(DATA EXTRACT):

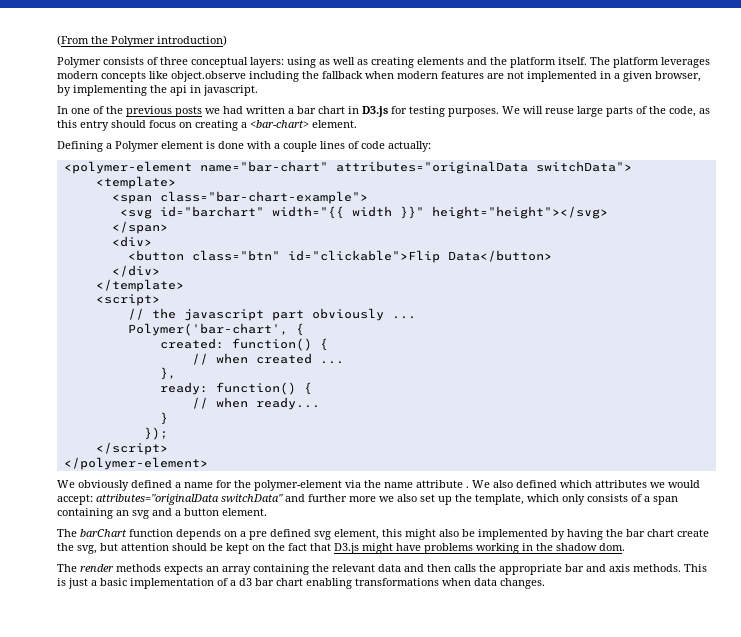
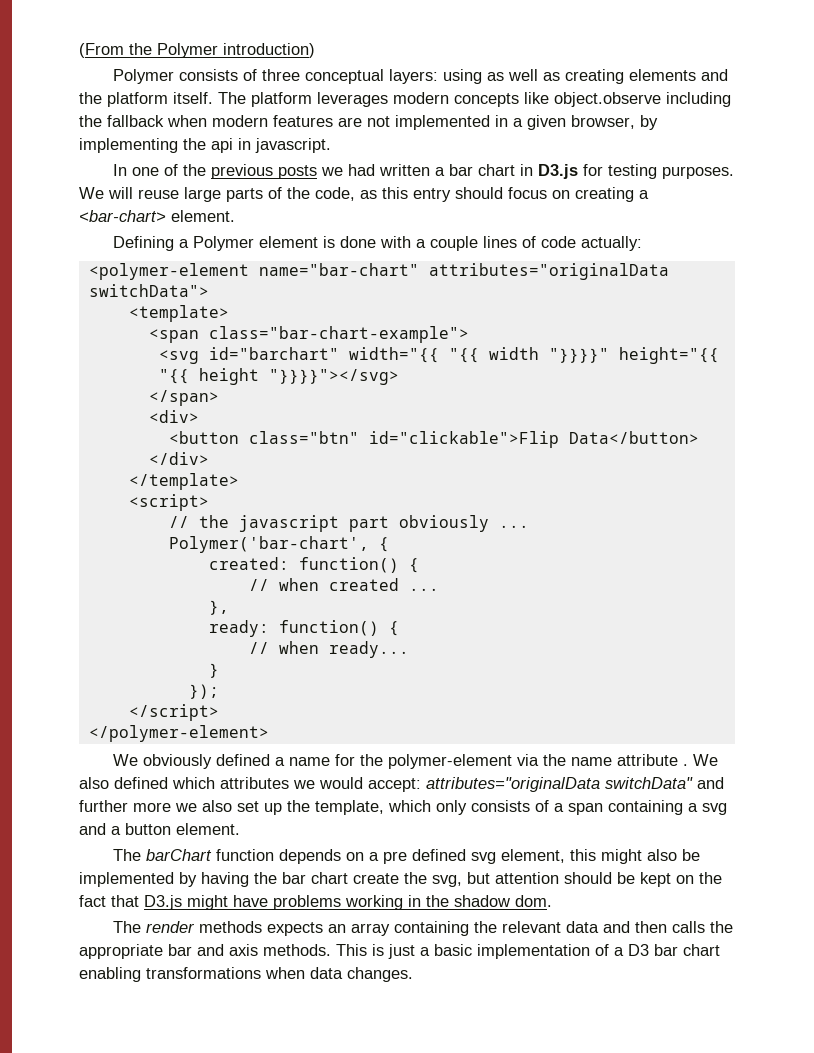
- <svg id="barchart" width="{{ width }}" height="height"></svg>
+ <svg id="barchart" width="{{ "{{ width "}}}}" height="{{ "{{ height "}}}}"></svg>
- We also defined which attributes we would accept: attributes="originalData switchData" and further more we also set up the template, which only consists of a span containing an svg and a button element.
+ We also defined which attributes we would accept: attributes="originalData switchData" and further more we also set up the template, which only consists of a span containing a svg and a button element.
- This is just a basic implementation of a d3 bar chart enabling transformations when data changes.
+ This is just a basic implementation of a D3 bar chart enabling transformations when data changes.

(EXERCISE DESCRIPTION):
Your response should be made up of the lines in the data that contain the word "span".

(FINISHED EXERCISE):
- We also defined which attributes we would accept: attributes="originalData switchData" and further more we also set up the template, which only consists of a span containing an svg and a button element.
+ We also defined which attributes we would accept: attributes="originalData switchData" and further more we also set up the template, which only consists of a span containing a svg and a button element.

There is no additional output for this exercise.